The adjustment is designed to be revenue-neutral, to help the utility smooth its revenue during fluctuating weather, said Dave Hixson, deputy press secretary for the Pennsylvania Public Utility Commission. But depending on weather patterns, PGW may charge more than it credits through the WNA in any given year or decade. And PGW’s current formula “captures older/colder winters,” Hixson said.

With rising temperatures due to climate change, PGW customers could stand to lose.

“The hard drive [heating degree day] projections have declined steadily year over year, so gas use for heating will continue to decline due to more moderate temperatures during the winter months,” Hixson wrote in an email response to questions. . “Therefore, when you price residential heating customers today based on projected annual usage coupled with historical hard drives [heating degree days]actual usage will move away from these projections and the WNA will begin to collect additional revenue from customers.

In three of the past four fiscal years, PGW has — on the net — billed, rather than credited, customers using WNA, according to the utility’s annual reports. submitted to the PUC. The number of heating degree days decreased each year between September 2017 and the end of August 2021, and PGW used the WNA to bill customers a net total of more than $20 million.

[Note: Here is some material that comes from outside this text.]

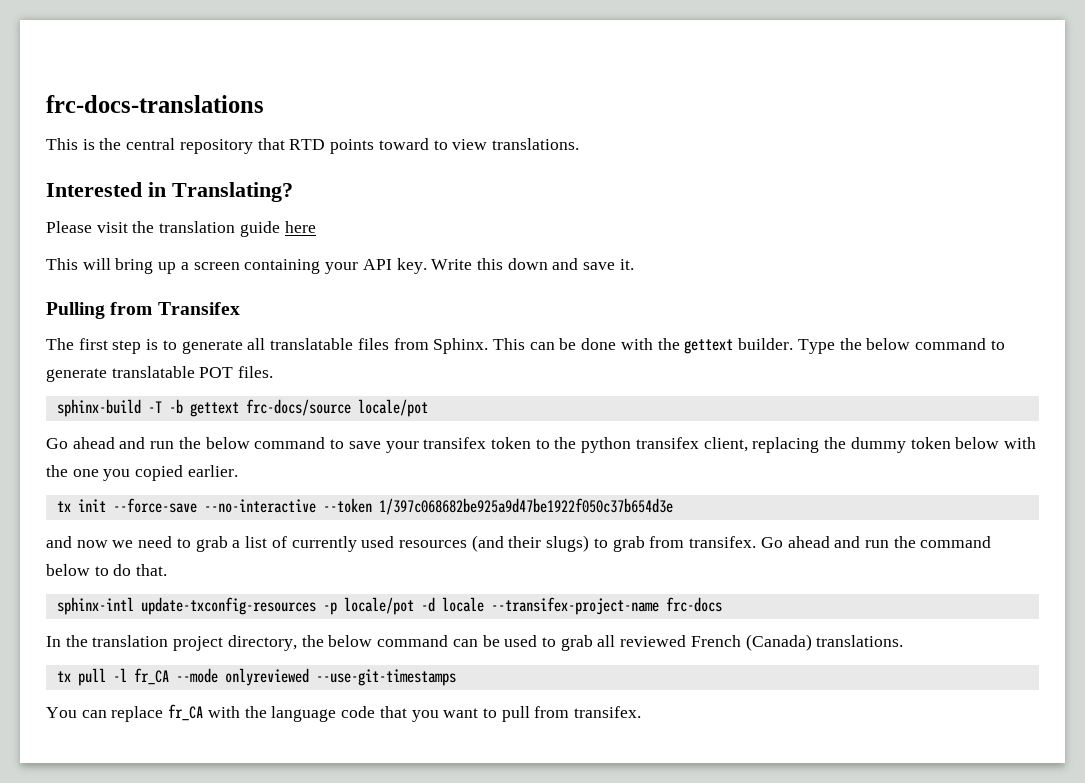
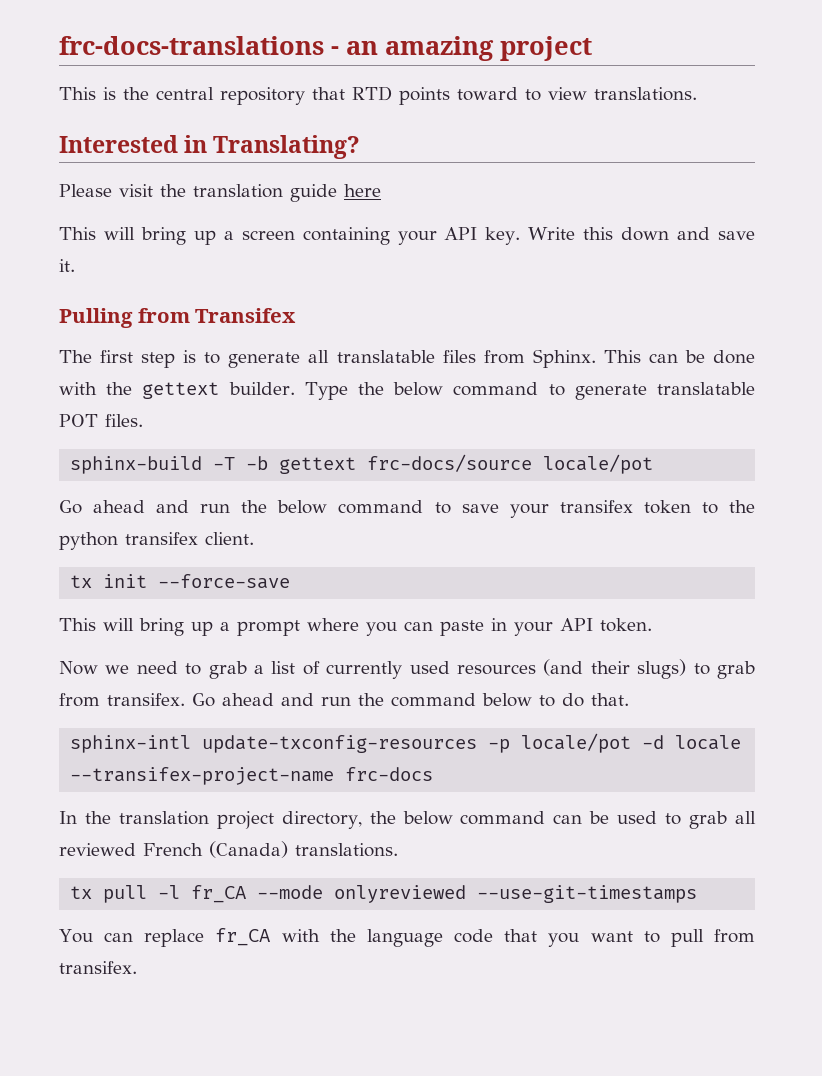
(264, 104) none -> [331,36,592,61] - an amazing project
[703,437,1036,453] [46,465,238,481] [56,498,673,515] [46,536,108,548] client, replacing the dummy token below with the one you copied earlier. // tx init --force-save --no-interactive --token 1/397c068682be925a9d47be1922f050c37b654d3e // and now -> [205,532,254,545] [70,574,291,589] [59,618,652,636] [59,661,98,675] client. // tx init --force-save // This will bring up a prompt where you can paste in your API token. // Now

City Council member Derek Green, who chairs the city’s gas commission, said climate change should be factored into WNA policy – for example, by reducing the part of the year that PGW is authorized to charge for it.

“Because we had warmer winters,” he says.

Cicero, the Pennsylvania consumer advocate, said he wanted to assess the length of historical data used by PGW in its WNA calculation — but not specifically because of climate change. PGW went from a 30-year normalization period to a 20-year normalization period in 2017, Cicero said, which could have increased data volatility.

“The reality is we just don’t know,” he said.